En cuanto al embajador egipcio en Ankara, Abdel Rahman Salah, que fue retirado en agosto pasado en otro pico de la crisis bilateral, el portavoz explicó que se ha decidido su traslado de forma definitiva a la sede del ministerio en El Cairo.

Ankara ha calificado en numerosas ocasiones de "ilegítimas" a las autoridades surgidas tras el golpe militar del pasado 3 de julio en Egipto, y condenado la posterior represión policial de los islamistas.

Ambos países llamaron a consultas a sus embajadores tras el violento desalojo policial de las acampadas de los seguidores de Mursi en agosto pasado, que causó cientos de muertos en El Cairo.

A principios de septiembre, Ankara decidió que Botsali regresara a El Cairo, pero las autoridades egipcias aseguraron que su representante no volvería a Turquía hasta el cese de la injerencia turca en los asuntos internos de Egipto.

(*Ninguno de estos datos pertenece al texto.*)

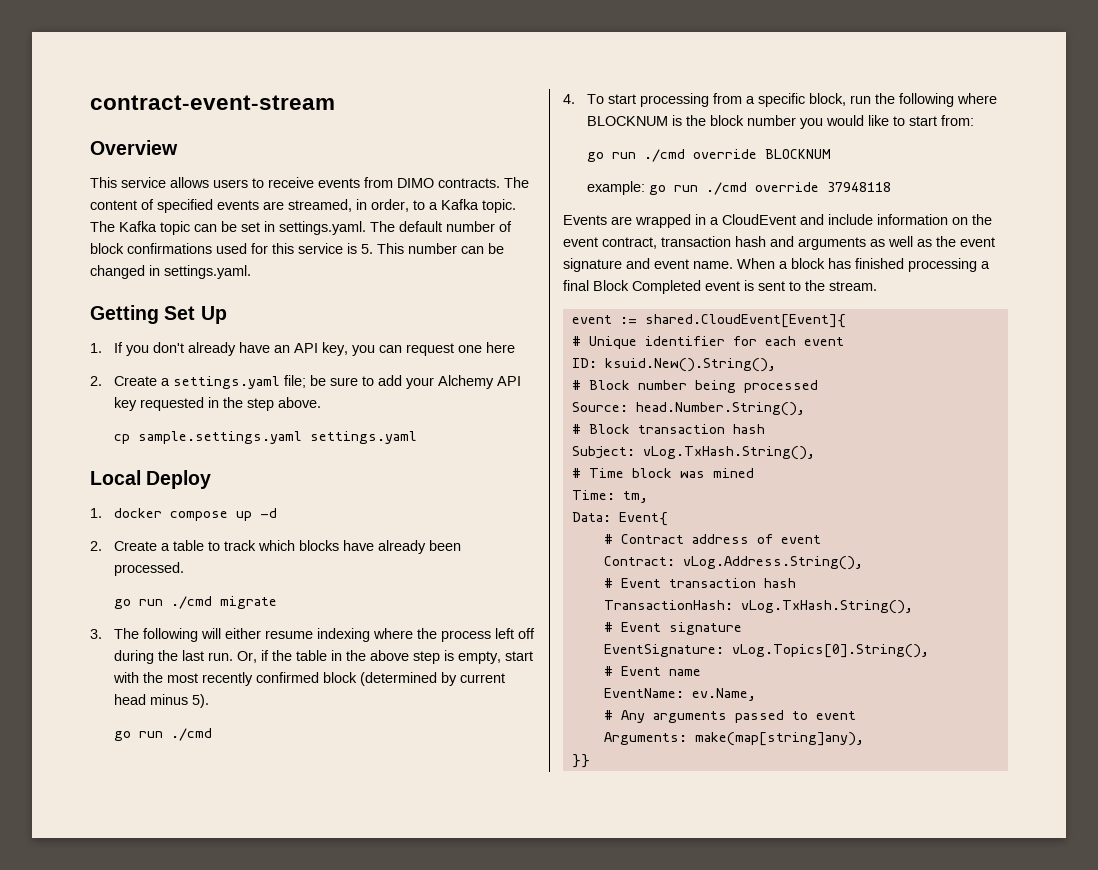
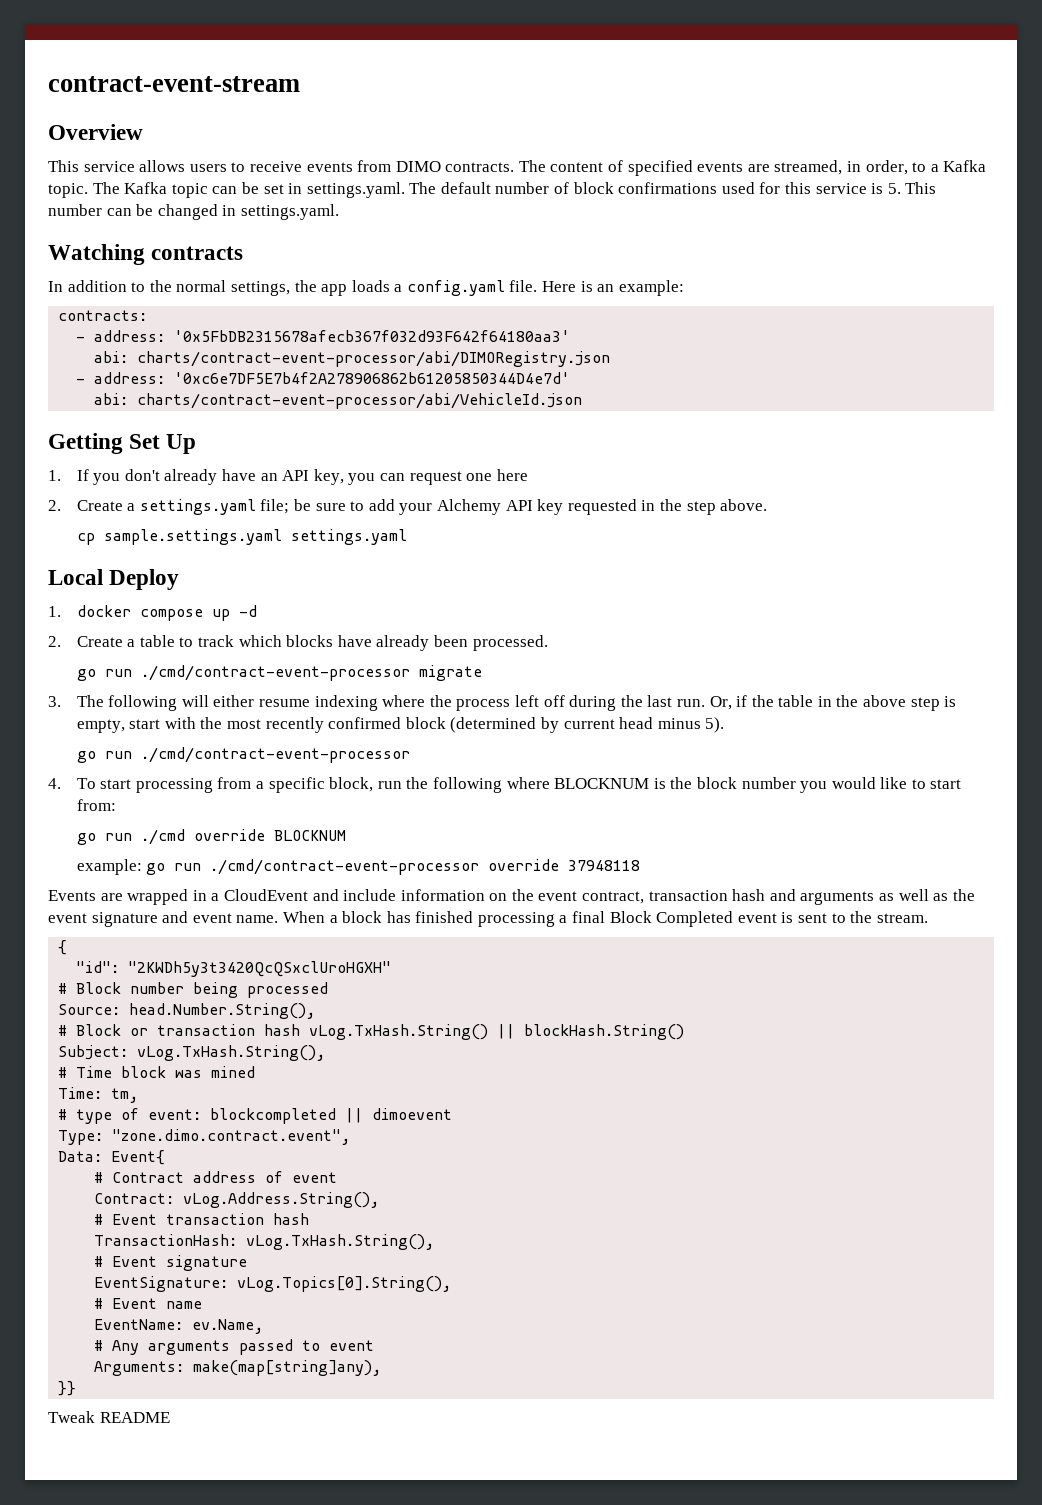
+ Watching contracts
+ In addition to the normal settings, the app loads a config.yaml file. Here is an example:
+ contracts:
+ - address: '0x5FbDB2315678afecb367f032d93F642f64180aa3'
+ abi: charts/contract-event-processor/abi/DIMORegistry.json
+ - address: '0xc6e7DF5E7b4f2A278906862b61205850344D4e7d'
+ abi: charts/contract-event-processor/abi/VehicleId.json
- go run ./cmd migrate
+ go run ./cmd/contract-event-processor migrate
  Or, if the table in the above step is empty, start with the most recently confirmed block (determined by current head minus 5).
- go run ./cmd
+ go run ./cmd/contract-event-processor
- example: go run ./cmd override 37948118
+ example: go run ./cmd/contract-event-processor override 37948118
- event := shared.CloudEvent[Event]{
- # Unique identifier for each event
- ID: ksuid.New().String(),
+ {
+ "id": "2KWDh5y3t3420QcQSxclUroHGXH"
- # Block transaction hash
+ # Block or transaction hash vLog.TxHash.String() || blockHash.String()
+ # type of event: blockcompleted || dimoevent
+ Type: "zone.dimo.contract.event",
+ Tweak README

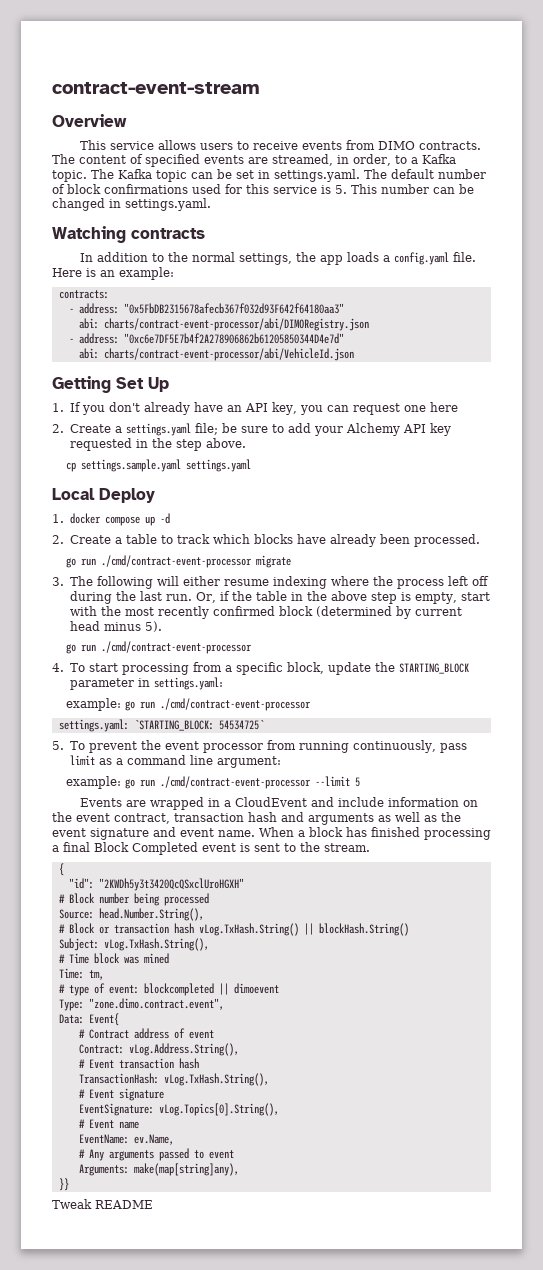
- - address: '0x5FbDB2315678afecb367f032d93F642f64180aa3'
+ - address: "0x5FbDB2315678afecb367f032d93F642f64180aa3"
- - address: '0xc6e7DF5E7b4f2A278906862b61205850344D4e7d'
+ - address: "0xc6e7DF5E7b4f2A278906862b61205850344D4e7d"
- cp sample.settings.yaml settings.yaml
+ cp settings.sample.yaml settings.yaml
- 4. To start processing from a specific block, run the following where BLOCKNUM is the block number you would like to start from:
- go run ./cmd override BLOCKNUM
- example: go run ./cmd/contract-event-processor override 37948118
+ 4. To start processing from a specific block, update the STARTING_BLOCK parameter in settings.yaml:
+ example: go run ./cmd/contract-event-processor
+ settings.yaml: `STARTING_BLOCK: 54534725`
+ 5. To prevent the event processor from running continuously, pass limit as a command line argument:
+ example: go run ./cmd/contract-event-processor --limit 5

El portavoz egipcio lamentó hoy que Turquía ha primado sus "intereses partidistas e ideológicos" y calificó de "mentiras y desafío a la voluntad del pueblo egipcio" las últimas declaraciones del primer ministro turco, Recep Tayyip Erdogan.

Hace dos días, Erdogan insistió en condenar el desmantelamiento de las acampadas de los Hermanos Musulmanes en agosto pasado y en pedir la liberación de Mursi, encarcelado y procesado por instigar a la muerte de manifestantes.

Poco después de que Egipto anunciara la expulsión del embajador turco, Ankara convocó al encargado de negocios de Egipto para anunciarle que el embajador del país árabe es persona non grata.

El Ministerio turco de Asuntos de Exteriores confirmó además que se rebaja el nivel de representación diplomática entre ambos países a encargados de negocios.

Pese a optar por el principio de reciprocidad diplomática, Turquía no pudo expulsar al embajador egipcio debido a que este se encuentra en El Cairo desde que fue convocado en agosto.

Ankara responsabilizó al Gobierno egipcio de la situación creada, mientras que El Cairo culpó a las autoridades turcas del devenir de las relaciones diplomáticas.

Antes de esta medida, el presidente turco, Abdullah Gül, expresó su esperanza de que la decisión de Egipto de reducir el nivel de relaciones diplomáticas fuera "temporal" y que "las cosas mejoren".

Gül declaró a los periodistas en Ankara que Egipto pasa por un "momento extraordinario" e instó a que el país árabe "pueda recuperar la democracia" muy pronto.

El Gobierno islamista moderado de Erdogan fue un firme aliado de Mursi y se alzó tras su destitución como una de las voces más críticas a nivel internacional contra las nuevas autoridades egipcias.

Sin embargo, no es el único país que ve sus lazos con Egipto deteriorados.

Muy susceptibles a cualquier crítica a su política de lucha contra los islamistas o a los juicios abiertos contra los dirigentes de los Hermanos Musulmanes, los actuales gobernantes egipcios han tensado la cuerda con otros países, como Catar e incluso Estados Unidos.